The liquid-phase hydrogenation of toluene and other alkyl substituted benzene derivatives with different critical diameters was investigated over Pt-catalysts supported on spherical controlled pore glasses (CPGs) as model supports at 373 K in the batch mode. The effect of mass-transfer within the catalyst pores was studied by varying the pore width (4, 10, and 80 nm) and average grain size (18-150 μm) of the Pt/CPG catalysts. For toluene hydrogenation, internal mass-transfer limitations were absent (effectiveness factor >90%) only for catalysts with particle sizes below 25 μm and pore widths ≤10 nm or with a pore width of 80 nm and particle sizes around 75 μm, respectively.
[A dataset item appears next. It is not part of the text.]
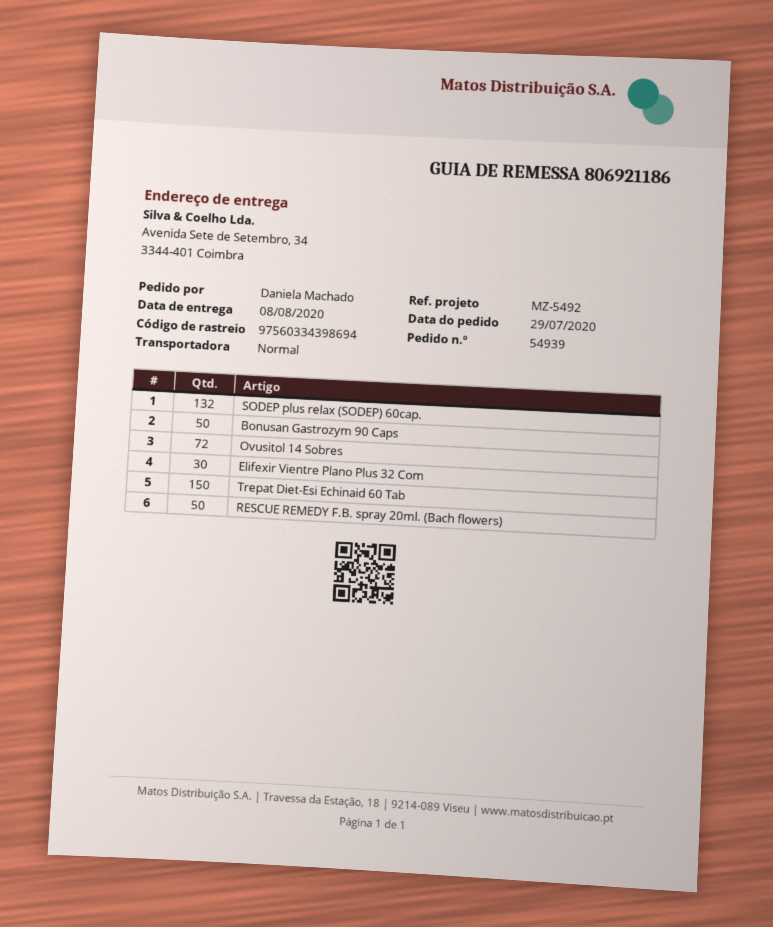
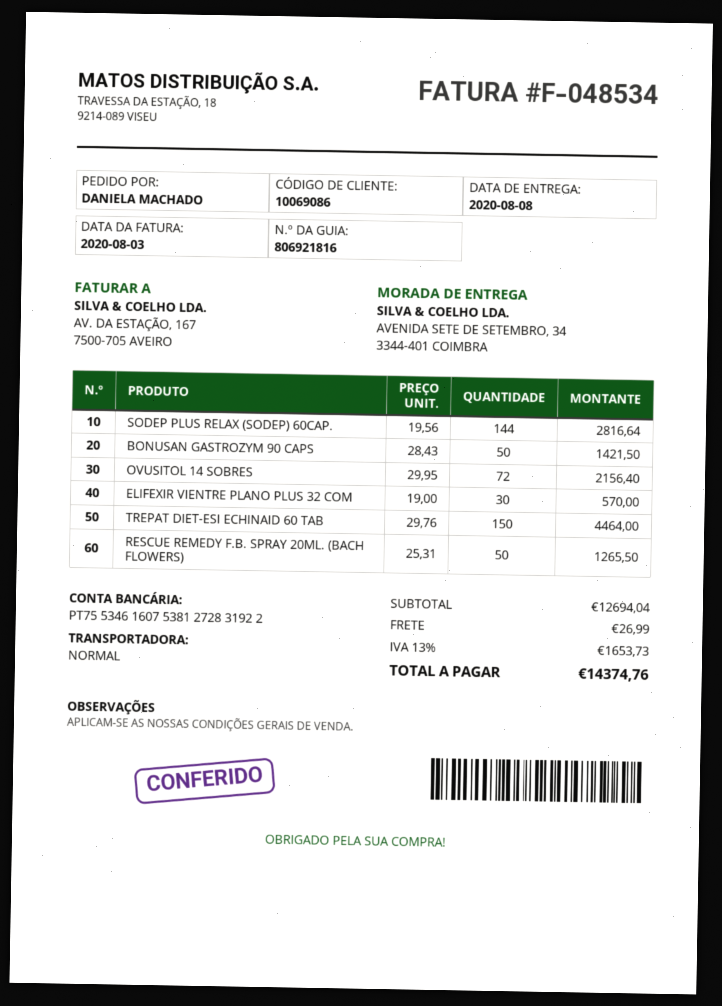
delivery note number: 806921186 -> 806921816
SODEP plus relax (SODEP) 60cap.: 132 -> 144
Effective diffusion coefficients obtained from initial reaction rates via the Thiele concept, e.g., 2.8 × 10 -10 m 2 s -1 for toluene over the catalyst with 10 nm pore width, were an order of magnitude lower than when determined by PFG-NMR. This difference was explained in terms of transport resistances such as surface barriers affecting the diffusivity assessment via the Thiele concept, while PFG-NMR measures intraparticle diffusion only.